During the recent recession, however, the NFL has hit something of a wall, as revenue growth has slowed, profits have declined and some of the air has come out of inflated team values.
Financially pressed cities and states are no longer willing to subsidize new stadiums or stadium upgrades.
A number of teams have encountered price resistance from ticket holders, particularly season ticket holders, whose overall number is declining.
Perverse competition has developed around the signing of draft picks, resulting in pay for untested rookies that exceeds that of star veterans.
Meanwhile, some of the more aggressive and innovative owners, who have found ways to increase their teams' revenue, are starting to resent how much of that revenue they are forced to share with other teams.
It is against that backdrop that the current contract negotiations are playing out.

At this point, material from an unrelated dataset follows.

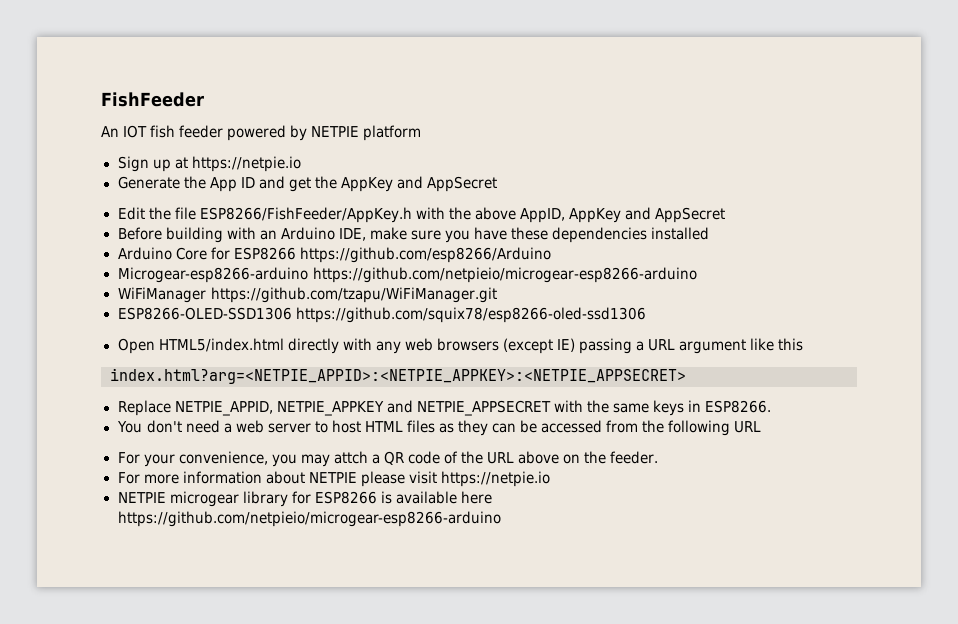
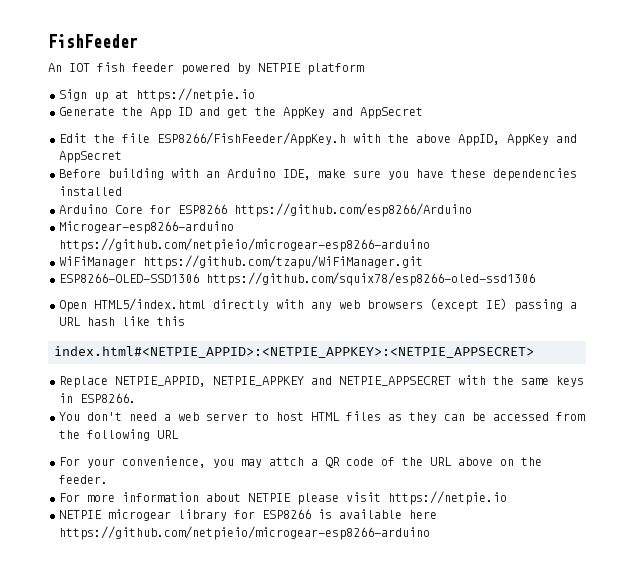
- Open HTML5/index.html directly with any web browsers (except IE) passing a URL argument like this
+ Open HTML5/index.html directly with any web browsers (except IE) passing a URL hash like this
- index.html?arg=<NETPIE_APPID>:<NETPIE_APPKEY>:<NETPIE_APPSECRET>
+ index.html#<NETPIE_APPID>:<NETPIE_APPKEY>:<NETPIE_APPSECRET>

To justify future increases in ticket prices and television rights, the owners want to extend the regular season by converting two preseason outings into games that count. The players moan and groan about the additional injuries that might result but, in the end, will allow themselves to be bought off with more money for post-retirement medical care. Nor will they offer much resistance to a proposal to cap rookie salaries, which would benefit lower draft picks and veterans near the bottom of the pay scale.